▶ **PROBLEM TO WORK ON**:
Only the lines from the one with "[52,350,209,369] [51,402,71,416] Executer" through the end of the material, both ends included, should be retyped exactly.
(PROVIDED DATA)
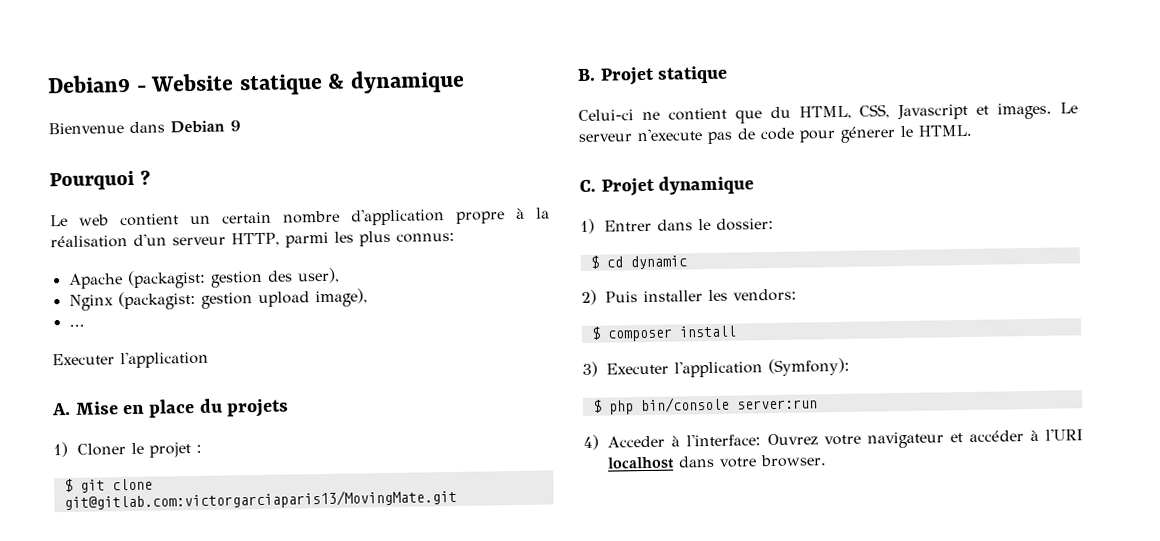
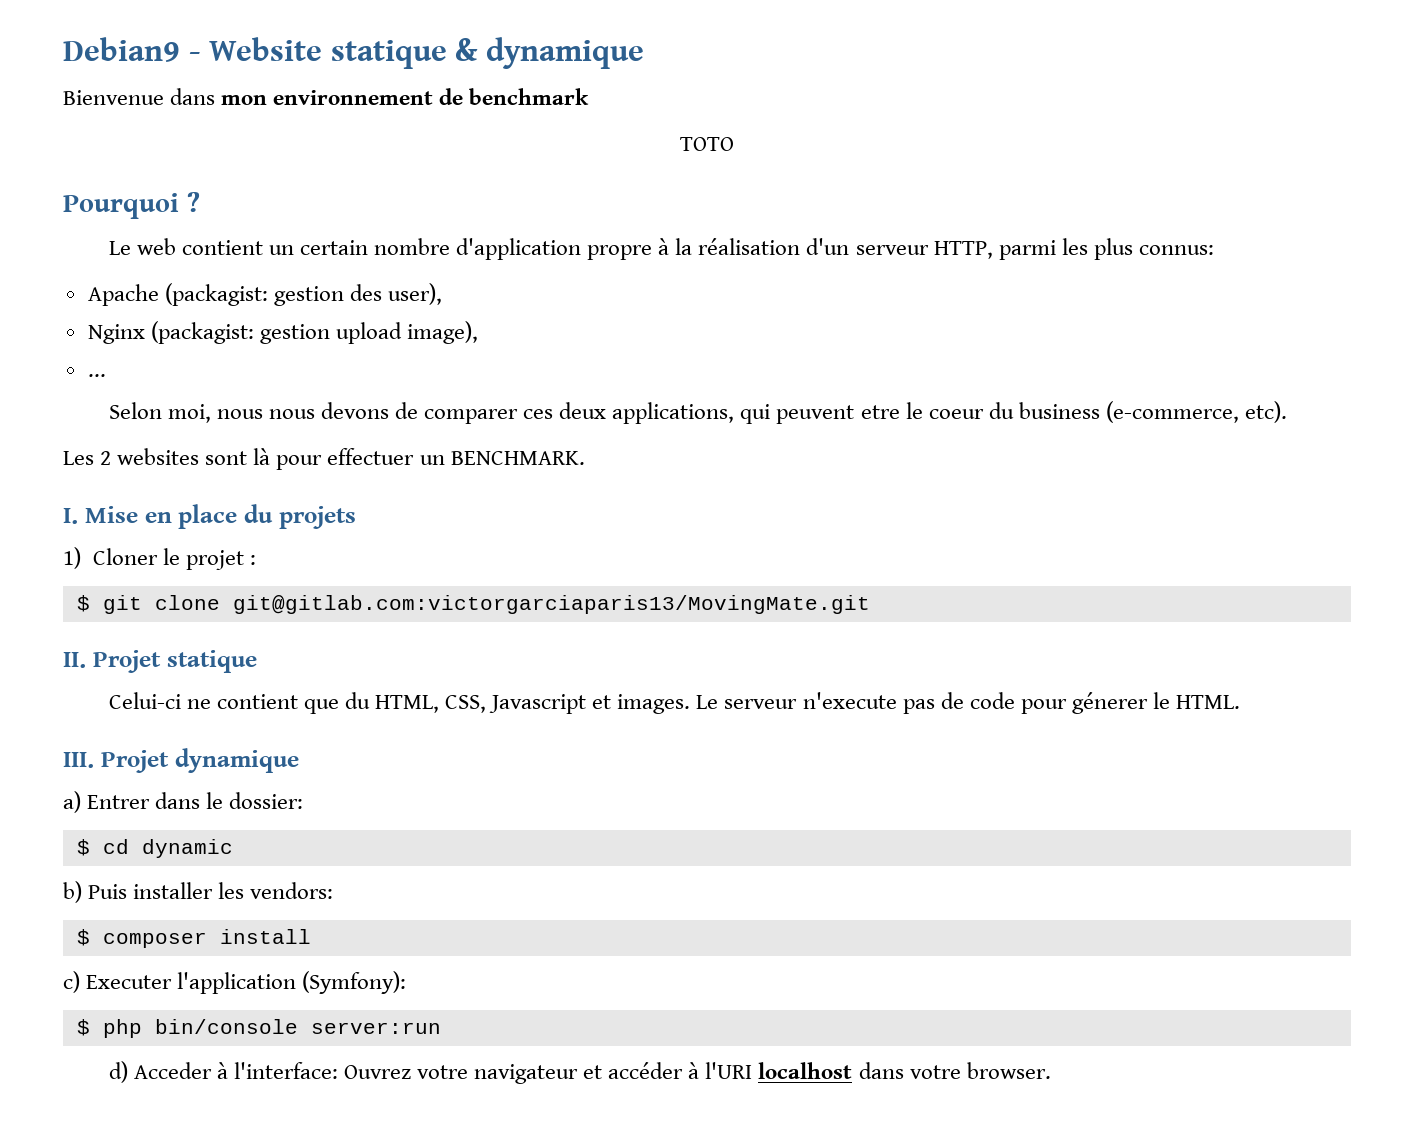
[170,120,241,134] Debian 9 -> [221,88,590,105] [680,137,734,151] mon environnement de benchmark // TOTO
[52,350,209,369] [51,402,71,416] Executer l'application // A. -> [108,401,1287,424] [63,448,585,470] [63,508,78,524] Selon moi, nous nous devons de comparer ces deux applications, qui peuvent etre le coeur du business (e-commerce, etc). // Les 2 websites sont là pour effectuer un BENCHMARK. // I.
[577,68,596,82] B. -> [63,652,86,668] II.
[579,179,596,192] C. -> [63,752,94,768] III.
[580,218,595,234] 1) -> [63,791,81,813] a)
[581,289,597,305] 2) -> [63,881,82,903] b)
[582,361,598,377] 3) -> [63,971,80,993] c)
[583,434,599,450] 4) -> [108,1061,128,1083] d)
(End PROVIDED DATA)
▶ **RESULT OF THIS EXERCISE**:
[52,350,209,369] [51,402,71,416] Executer l'application // A. -> [108,401,1287,424] [63,448,585,470] [63,508,78,524] Selon moi, nous nous devons de comparer ces deux applications, qui peuvent etre le coeur du business (e-commerce, etc). // Les 2 websites sont là pour effectuer un BENCHMARK. // I.
[577,68,596,82] B. -> [63,652,86,668] II.
[579,179,596,192] C. -> [63,752,94,768] III.
[580,218,595,234] 1) -> [63,791,81,813] a)
[581,289,597,305] 2) -> [63,881,82,903] b)
[582,361,598,377] 3) -> [63,971,80,993] c)
[583,434,599,450] 4) -> [108,1061,128,1083] d)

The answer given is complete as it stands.